This year in California’s San Joaquin Valley (the southern arm of the Great Central Valley) it’s an outbreak year
for Beet Curly Top Virus (BCTV). The virus is vectored by the beet leafhopper, Circulifer tenellus, an invasive insect which was probably introduced to the western USA in the early 20th century. The beet leafhopper is a desert-adapted migratory insect which feeds and breeds on a wide variety of plant species. In the San Joaquin Valley C.tenellus migrates back and forward between winter breeding grounds in the hills on the western side of the valley and summer breeding grounds among the crop lands on the valley floor; BCTV travels back and forward along with its insect vector and probably also persists on the valley floor in infected weed hosts that colonize field and orchard margins where there is available water.

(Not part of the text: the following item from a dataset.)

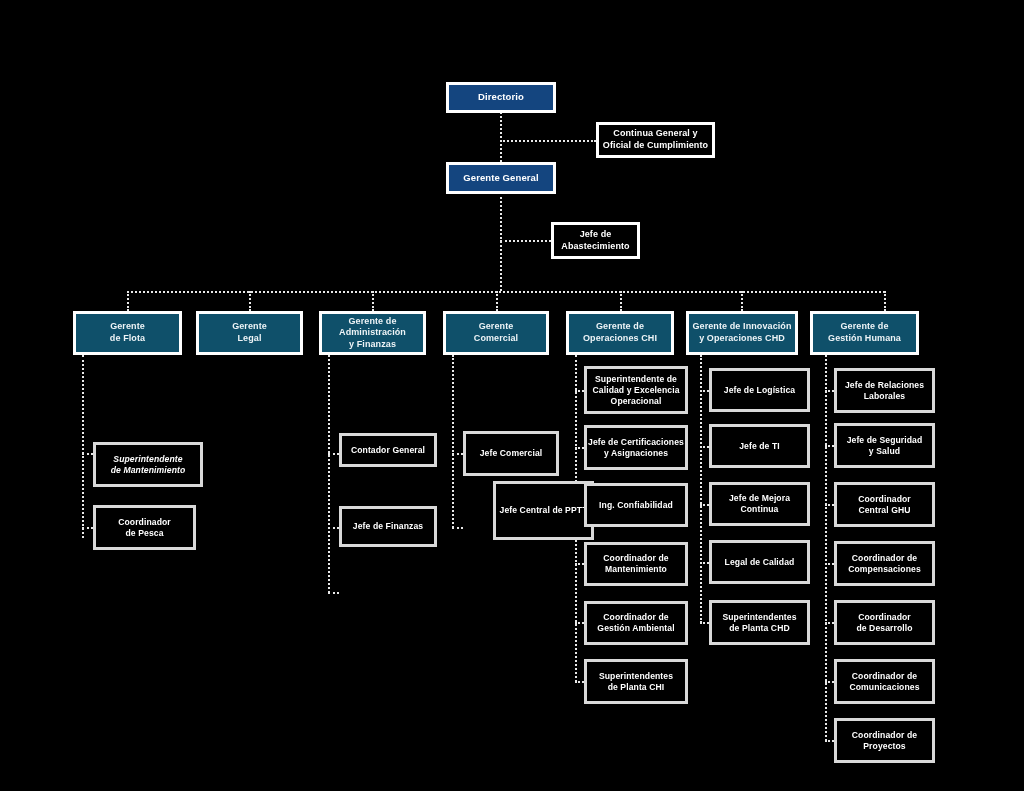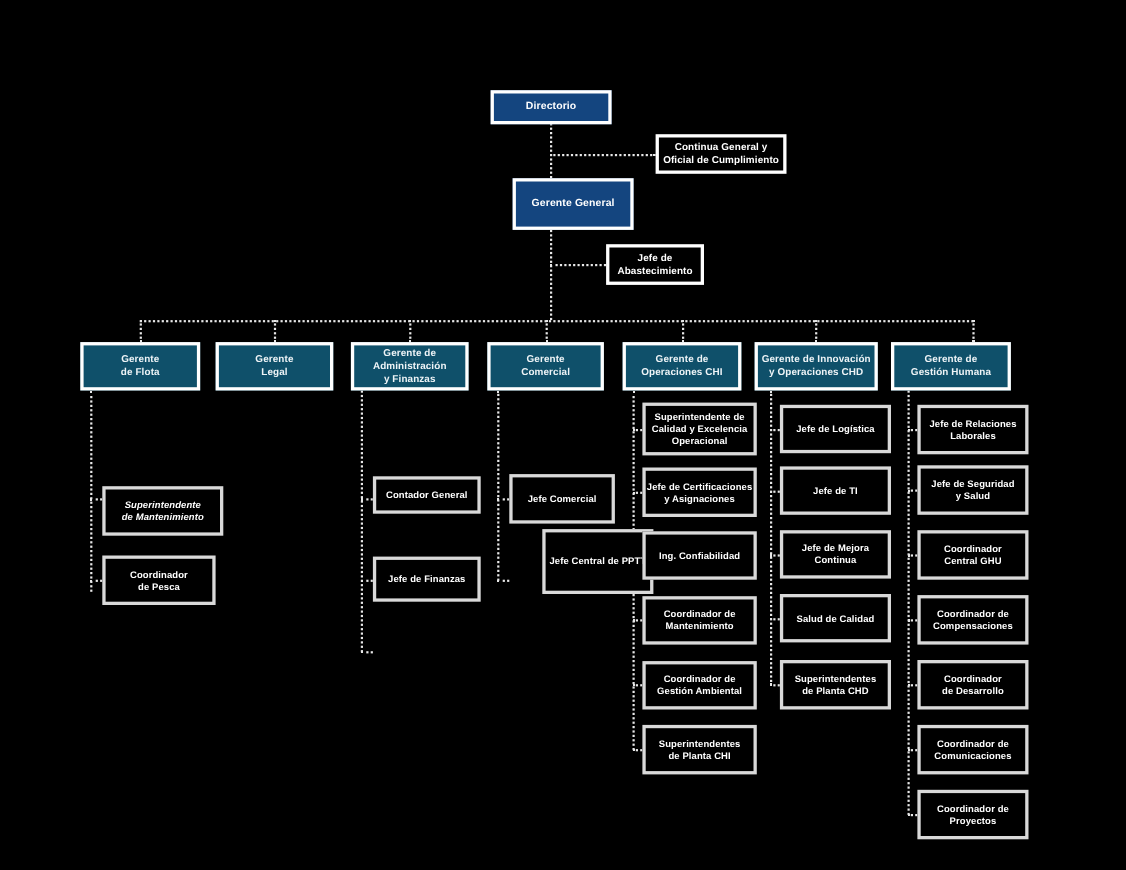"Gerente General" div.node { height: 47px -> 32px; left: 466px -> 446px }
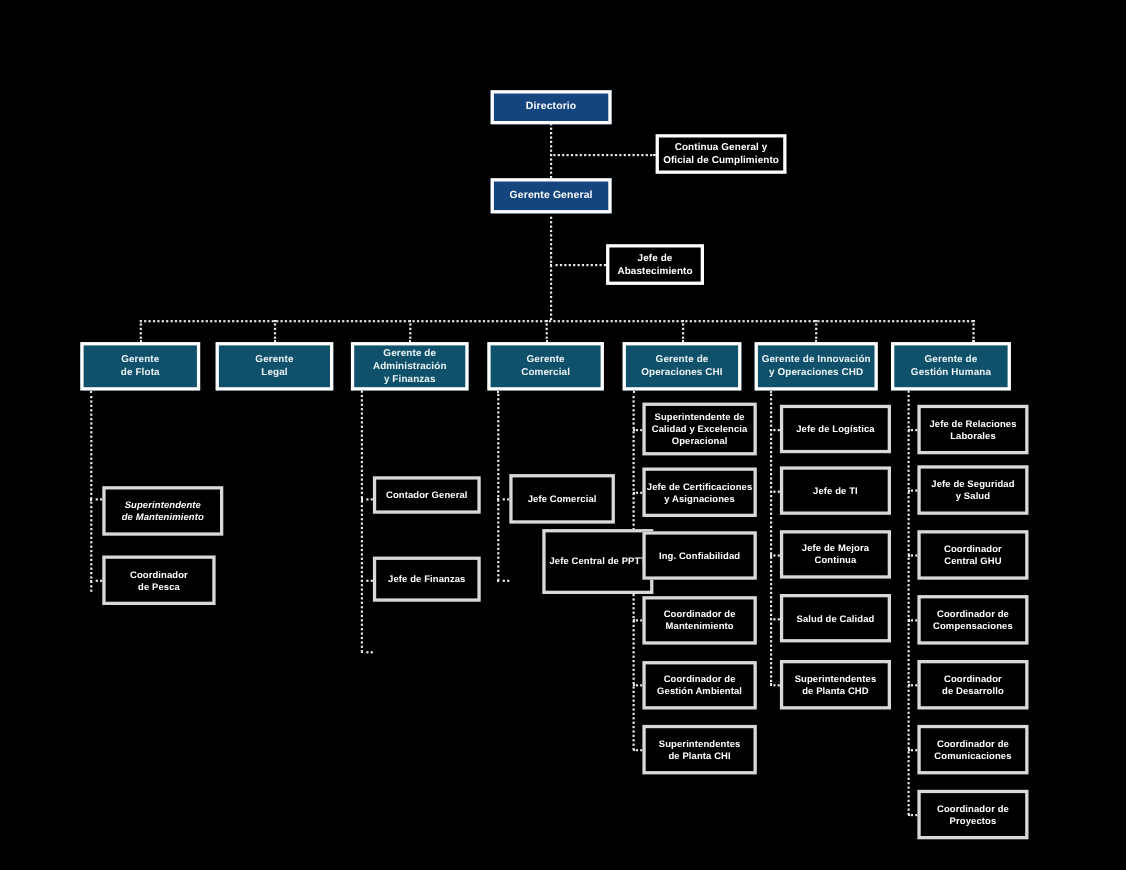"Salud de Calidad" div.node { text: Salud -> Legal }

The California Department of Food and Agriculture has run a leafhopper population survey and control program in the foothills for several decades, supported by funds raised through a levy on crop production. The aim of the program is to reduce the winter breeding population of hoppers to non-damaging size and to warn growers of years, like this one, when the population is large. In spite of these management efforts, the beet leafhopper and BCTV have sporadic outbreak years. The dynamics of the leafhopper population have never been studied quantitatively, but detailed field studies in the 1950s and 1960s mean that we have a wealth of information about factors that are known to play a role. For example, early and higher than average autumn rainfall encourages the germination and vigorous growth of winter annual weeds in the foothills supporting survival and egg laying by female hoppers migrating back from the valley bottom. Conversely dry late winter and spring weather helps with survival of the new generation of hoppers (being a desert insect, C.tenellus does not thrive in cold, wet conditions) and encourages them to migrate out of the foothills to the valley. So, sequences of wet year-ends followed by dry year beginnings tend to be associated with outbreaks. The end of 2012 was very much wetter than average and the start of 2013 was among the driest on record.
The point here is not
that climate change caused this year’s BCTV outbreak; in as much as the outbreak depends on particular patterns of weather, what’s happening this year is not especially abnormal. However the connection between the outbreak and atypical patterns of weather gives us an indication of the type of effect that we are likely to see globally as the weather becomes more variable. The BCTV outbreak is a timely reminder, not that one was needed, that as difficult as it is to predict the dynamics of pest populations sometimes, it is only likely to get more so in future in many parts of the world. With increased uncertainty comes increased risk for farmers and all of the knock-on effects on innovation and willingness to try new ideas a more risky environment entails.
We are using modeling and data analysis to investigate how the long-term control strategy interacts with the intrinsic population dynamics and environmental effects to generate the oscillations in leafhopper population size and virus prevalence which are observed. Generic lessons learned from studying this well-known pest and disease complex should be useful in studying less well characterized systems elsewhere.